Referrals and specialists

By Medicare Benefits - May 4, 2020

A primary care physician can help detect, diagnose and treat a wide range of illnesses and injuries, but if you have symptoms related to a specific field of medicine, or if you’re diagnosed with a specific disease, your doctor may recommend you visit a specialist. Specialists have extensive training and devote their attention to a particular class of injuries or disease. Seeing a specialist can give you access to experts with the knowledge and experience you need to address your particular condition.

Seeing a specialist with Original Medicare

If you have Original Medicare, with or without supplemental Medigap insurance, you can visit any specialist who accepts assignment. This means that the doctor has agreed to accept the Medicare-approved amount as full payment for the services they provide. You don’t need a referral from a primary care doctor before seeing a specialist.

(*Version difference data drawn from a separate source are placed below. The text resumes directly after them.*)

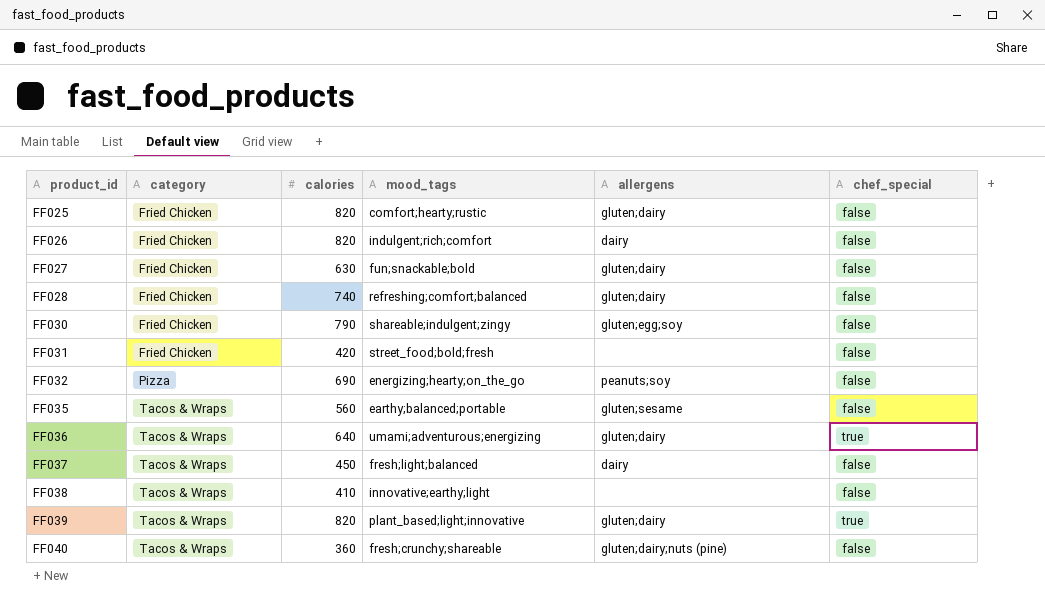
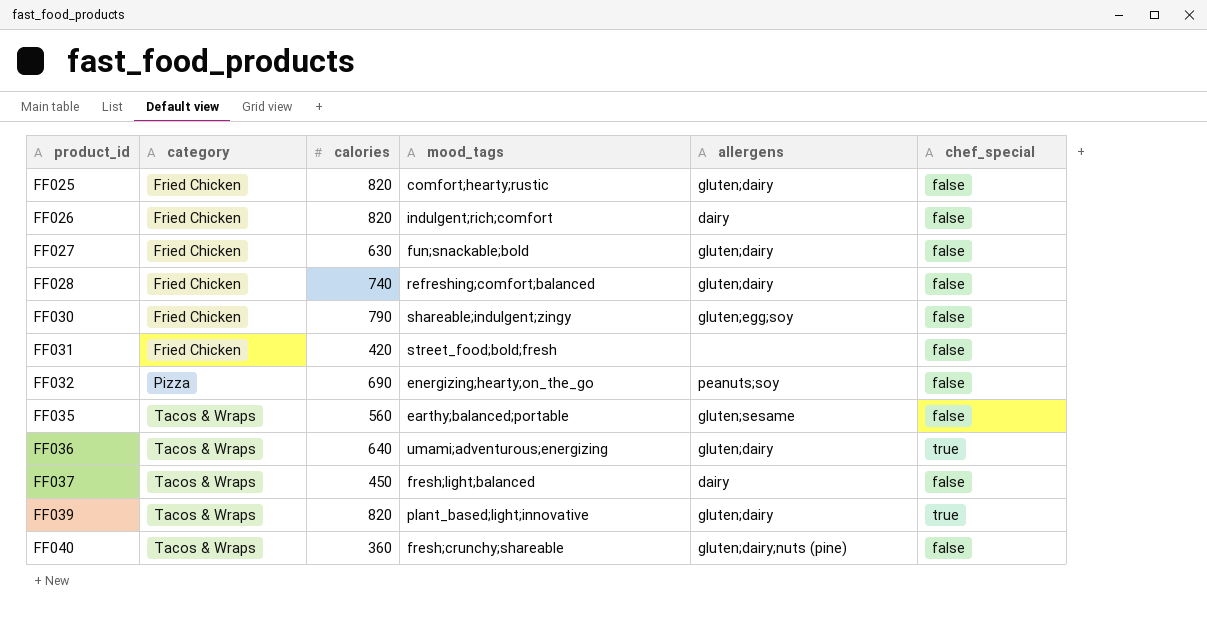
row FF038: Tacos & Wraps | 410 | innovative;earthy;light | none | false -> none

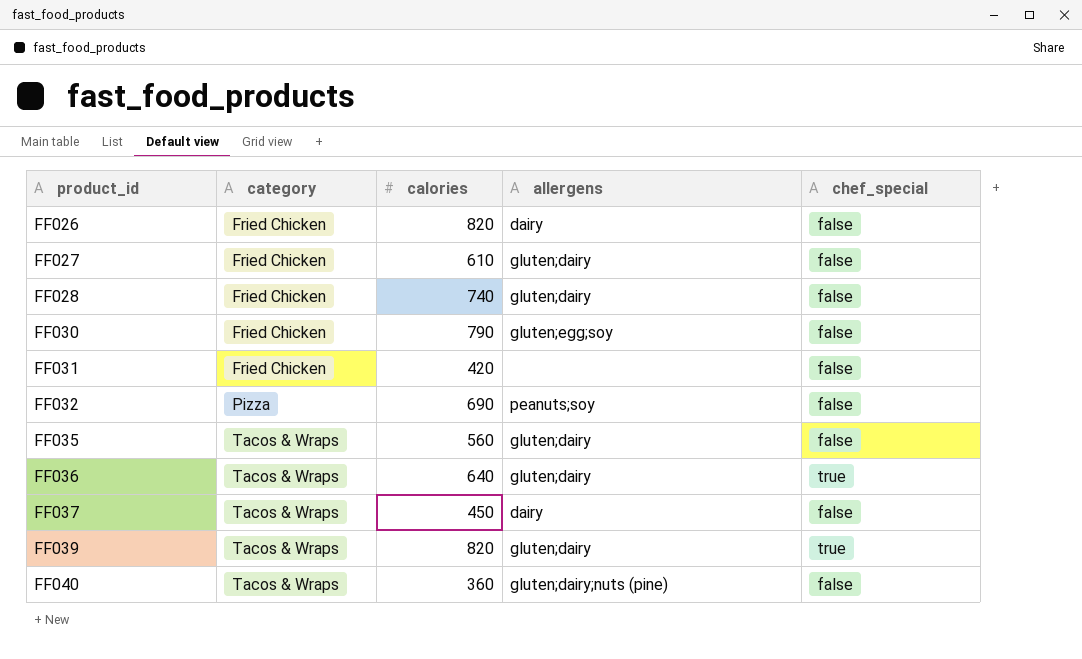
column mood_tags | position: 4 -> none
row FF025: Fried Chicken | 820 | comfort;hearty;rustic | gluten;dairy | false -> none
FF027 | calories: 630 -> 610
FF035 | allergens: gluten;sesame -> gluten;dairy

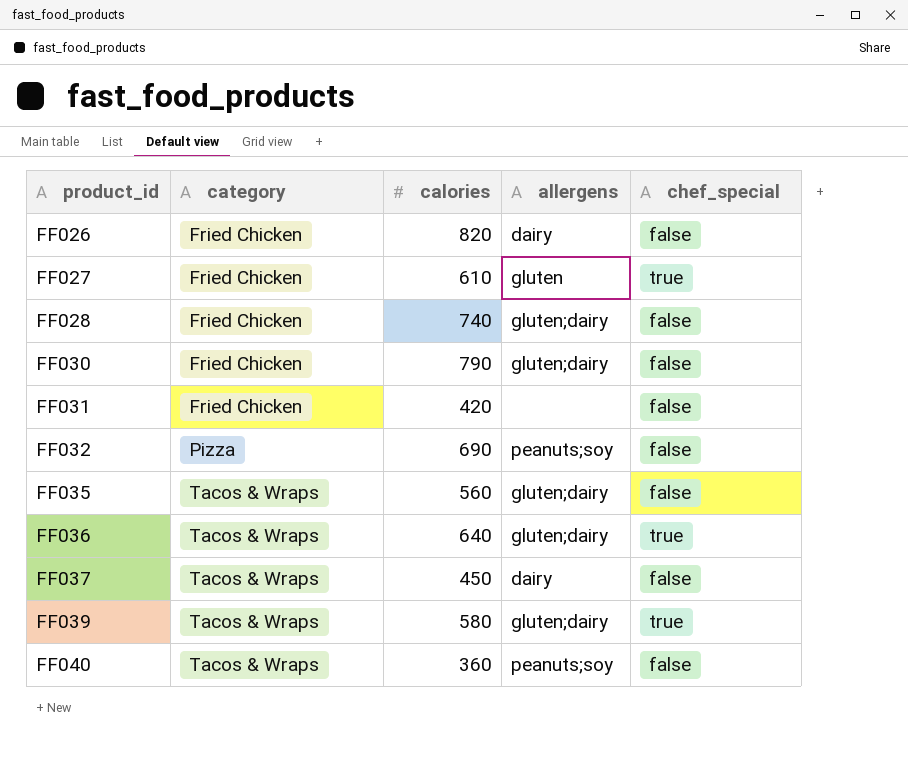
FF027 | allergens: gluten;dairy -> gluten
FF027 | chef_special: false -> true
FF030 | allergens: gluten;egg;soy -> gluten;dairy
FF039 | calories: 820 -> 580
FF040 | allergens: gluten;dairy;nuts (pine) -> peanuts;soy

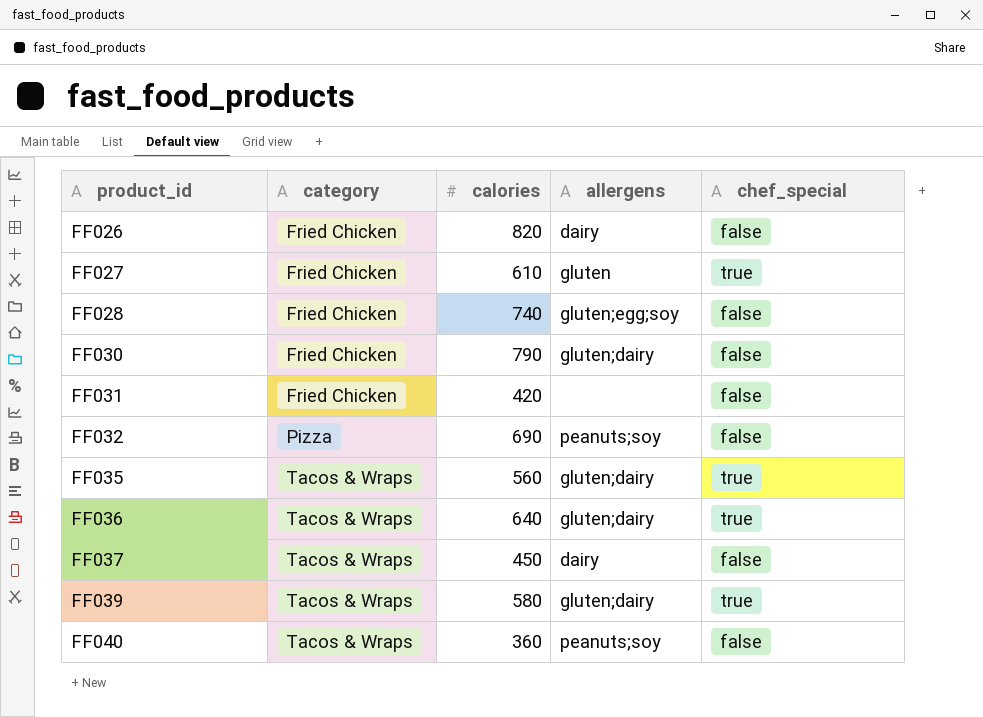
FF028 | allergens: gluten;dairy -> gluten;egg;soy
FF035 | chef_special: false -> true

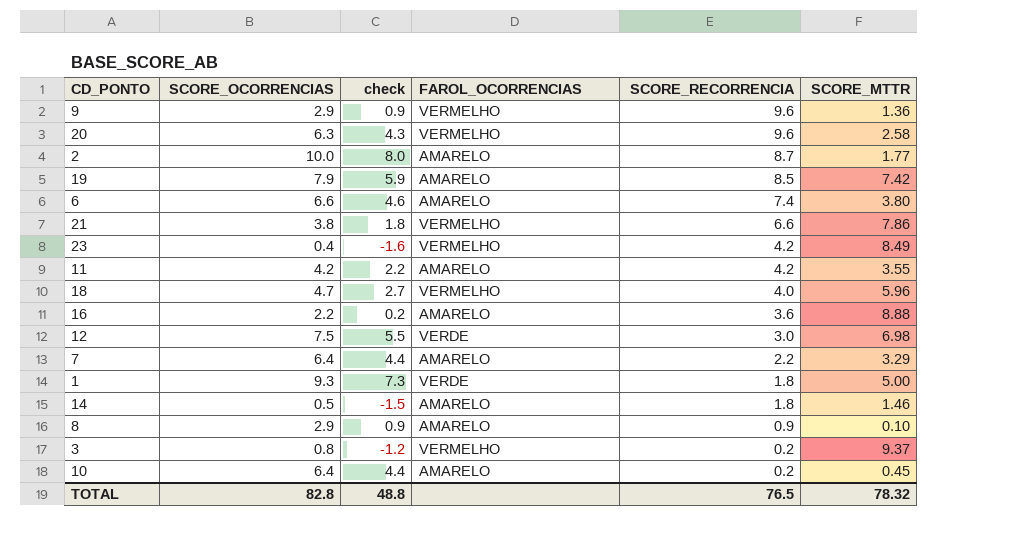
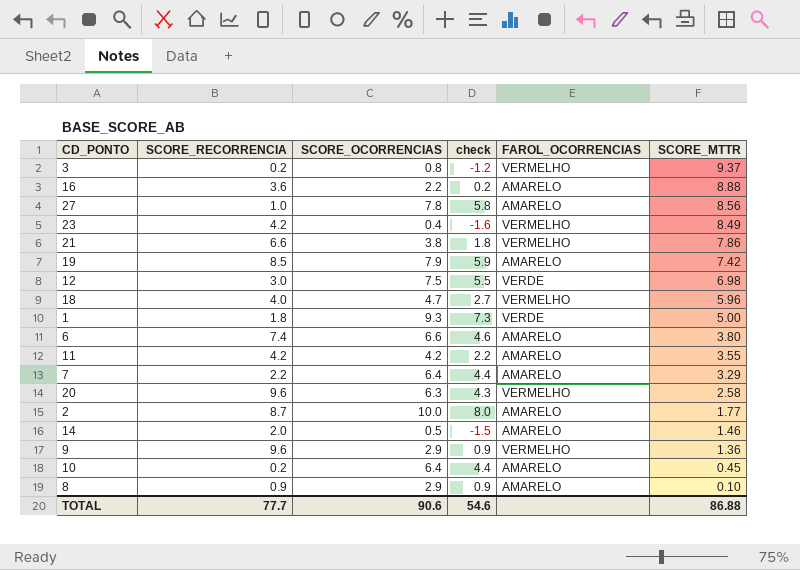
row order: SCORE_RECORRENCIA descending -> SCORE_MTTR descending
column SCORE_RECORRENCIA | position: 5 -> 2
row 27: none -> 1.0 | 7.8 | 5.8 | AMARELO | 8.56
14 | SCORE_RECORRENCIA: 1.8 -> 2.0
TOTAL | SCORE_RECORRENCIA: 76.5 -> 77.7
TOTAL | SCORE_OCORRENCIAS: 82.8 -> 90.6
TOTAL | check: 48.8 -> 54.6
TOTAL | SCORE_MTTR: 78.32 -> 86.88

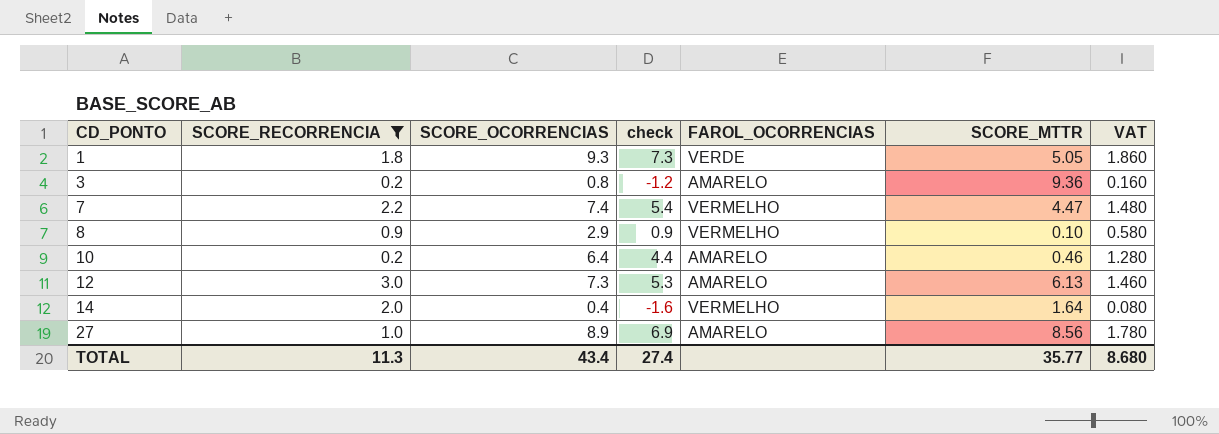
filter: none -> SCORE_RECORRENCIA <= 3.0
row order: SCORE_MTTR descending -> CD_PONTO ascending
column VAT | formula: none -> [SCORE_OCORRENCIAS] * 0.2
1 | SCORE_MTTR: 5.00 -> 5.05
3 | FAROL_OCORRENCIAS: VERMELHO -> AMARELO
3 | SCORE_MTTR: 9.37 -> 9.36
7 | SCORE_OCORRENCIAS: 6.4 -> 7.4
7 | check: 4.4 -> 5.4
7 | FAROL_OCORRENCIAS: AMARELO -> VERMELHO
7 | SCORE_MTTR: 3.29 -> 4.47
8 | FAROL_OCORRENCIAS: AMARELO -> VERMELHO
10 | SCORE_MTTR: 0.45 -> 0.46
12 | SCORE_OCORRENCIAS: 7.5 -> 7.3
12 | check: 5.5 -> 5.3
12 | FAROL_OCORRENCIAS: VERDE -> AMARELO
12 | SCORE_MTTR: 6.98 -> 6.13
14 | SCORE_OCORRENCIAS: 0.5 -> 0.4
14 | check: -1.5 -> -1.6
14 | FAROL_OCORRENCIAS: AMARELO -> VERMELHO
14 | SCORE_MTTR: 1.46 -> 1.64
27 | SCORE_OCORRENCIAS: 7.8 -> 8.9
27 | check: 5.8 -> 6.9
TOTAL | SCORE_RECORRENCIA: 77.7 -> 11.3
TOTAL | SCORE_OCORRENCIAS: 90.6 -> 43.4
TOTAL | check: 54.6 -> 27.4
TOTAL | SCORE_MTTR: 86.88 -> 35.77

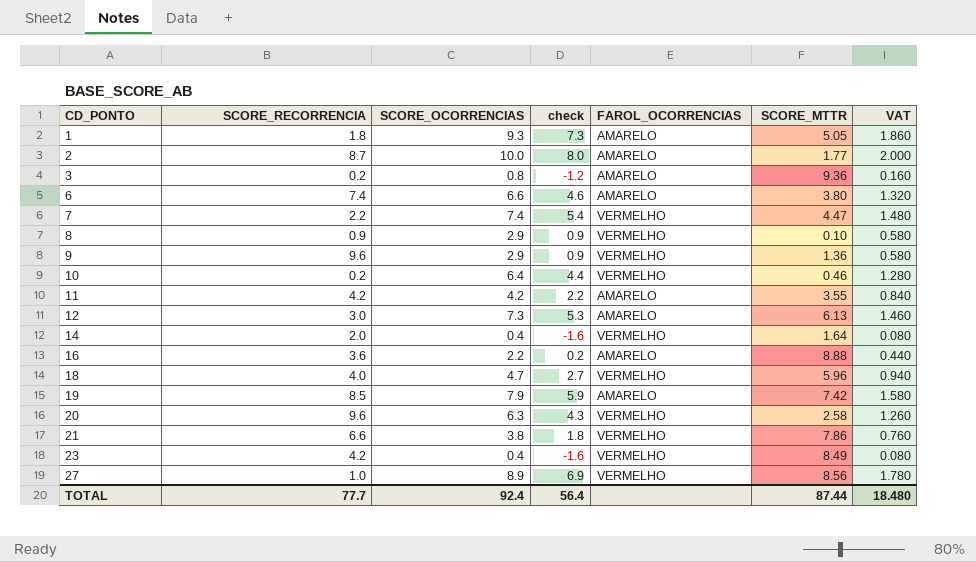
filter: SCORE_RECORRENCIA <= 3.0 -> none
1 | FAROL_OCORRENCIAS: VERDE -> AMARELO
10 | FAROL_OCORRENCIAS: AMARELO -> VERMELHO
27 | FAROL_OCORRENCIAS: AMARELO -> VERMELHO
TOTAL | SCORE_RECORRENCIA: 11.3 -> 77.7
TOTAL | SCORE_OCORRENCIAS: 43.4 -> 92.4
TOTAL | check: 27.4 -> 56.4
TOTAL | SCORE_MTTR: 35.77 -> 87.44
TOTAL | VAT: 8.680 -> 18.480

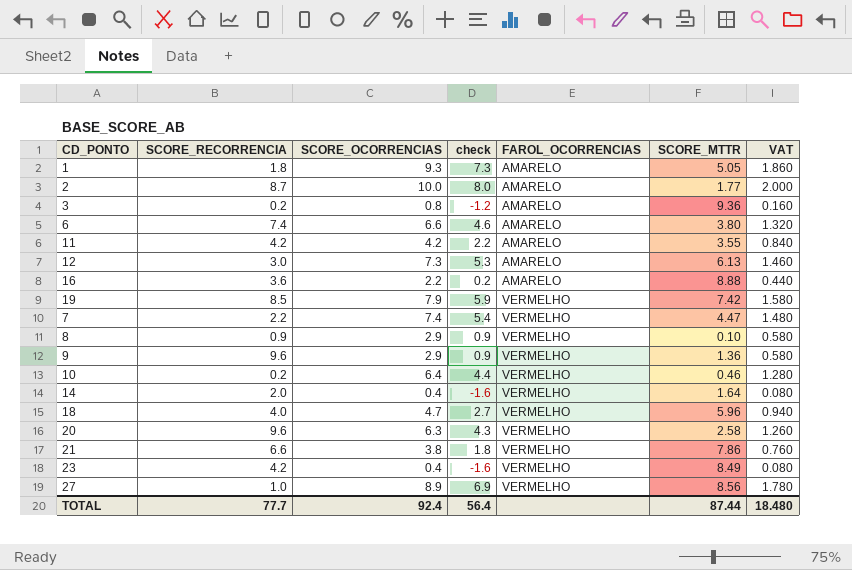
row order: CD_PONTO ascending -> FAROL_OCORRENCIAS ascending
19 | FAROL_OCORRENCIAS: AMARELO -> VERMELHO

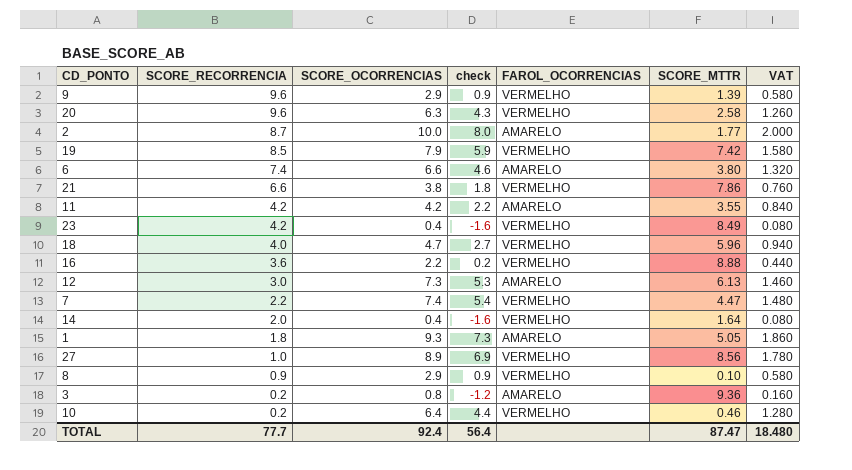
row order: FAROL_OCORRENCIAS ascending -> SCORE_RECORRENCIA descending
9 | SCORE_MTTR: 1.36 -> 1.39
16 | FAROL_OCORRENCIAS: AMARELO -> VERMELHO
TOTAL | SCORE_MTTR: 87.44 -> 87.47

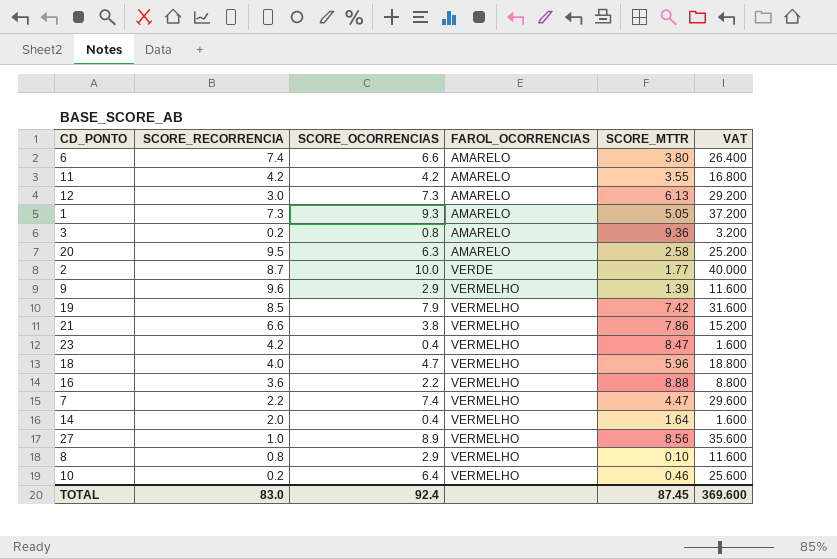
row order: SCORE_RECORRENCIA descending -> FAROL_OCORRENCIAS ascending
column check | formula: [SCORE_OCORRENCIAS] - 2 -> none
column VAT | formula: [SCORE_OCORRENCIAS] * 0.2 -> [SCORE_OCORRENCIAS] * 4
1 | SCORE_RECORRENCIA: 1.8 -> 7.3
20 | SCORE_RECORRENCIA: 9.6 -> 9.5
20 | FAROL_OCORRENCIAS: VERMELHO -> AMARELO
2 | FAROL_OCORRENCIAS: AMARELO -> VERDE
23 | SCORE_MTTR: 8.49 -> 8.47
8 | SCORE_RECORRENCIA: 0.9 -> 0.8
TOTAL | SCORE_RECORRENCIA: 77.7 -> 83.0
TOTAL | SCORE_MTTR: 87.47 -> 87.45
TOTAL | VAT: 18.480 -> 369.600

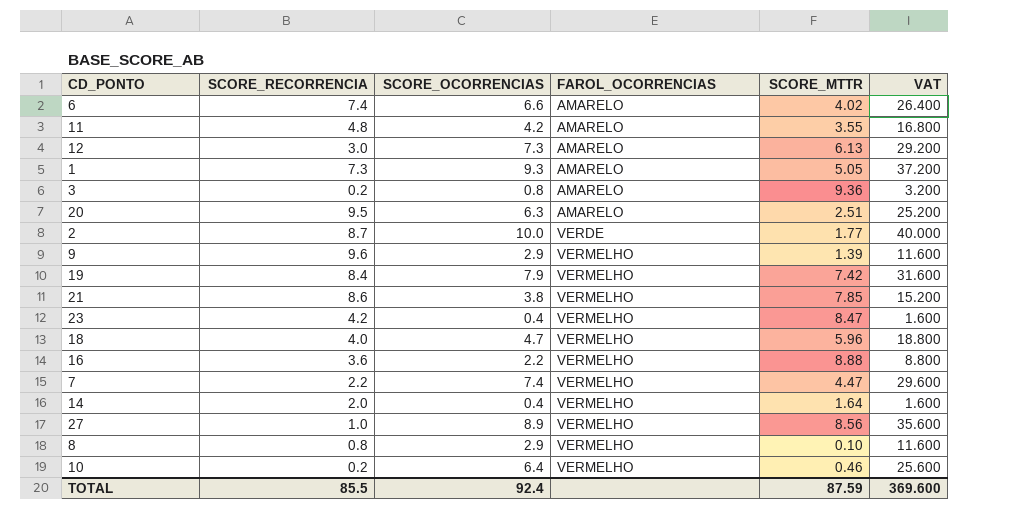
6 | SCORE_MTTR: 3.80 -> 4.02
11 | SCORE_RECORRENCIA: 4.2 -> 4.8
20 | SCORE_MTTR: 2.58 -> 2.51
19 | SCORE_RECORRENCIA: 8.5 -> 8.4
21 | SCORE_RECORRENCIA: 6.6 -> 8.6
21 | SCORE_MTTR: 7.86 -> 7.85
TOTAL | SCORE_RECORRENCIA: 83.0 -> 85.5
TOTAL | SCORE_MTTR: 87.45 -> 87.59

Seeing a specialist with Medicare Advantage

If you enroll in a Medicare Advantage plan, access to specialists will depend on the plan you choose:

HMOs

HMOs (Health Maintenance Organizations) will require you to choose a primary care physician within their network of providers when you enroll. You will have to visit your primary doctor in order to get a referral to a specialist when you need one. You’ll be referred to a specialist within the plan’s network. If you choose to visit a specialist outside of the network, you may be responsible for the full amount of costs incurred.

PPOs

PPOs (Preferred Provider Organizations) do not require you to choose a primary doctor or get a referral to see a specialist. You can visit any specialist as long as they belong to the plan’s network. You may go outside the PPO’s network to see a specialist, but you will likely pay more for their services.

Private Fee-for-Service (PFFS) Plans

You will not need to get a referral to see a specialist if you enroll in a PFFS plan, but it’s important to understand your plan’s terms. Some Private Fee-for-Service plans will allow you to visit any specialist who accepts Medicare, while others will limit you to a specific network of providers. If you go outside the plan’s network, you may have to pay more for your services and supplies.

Special Needs Plans (SNPs)

Special Needs Plans limit membership to Medicare recipients with specific conditions or circumstances. You will usually have to choose a primary care physician or care coordinator, and you will likely need a referral to see a specialist. Special Needs Plans give you access within the plan’s network to experts in the field that affects their members. If you qualify for a Special Needs Plan, compare plans and understand the process for referrals and specialists before enrolling.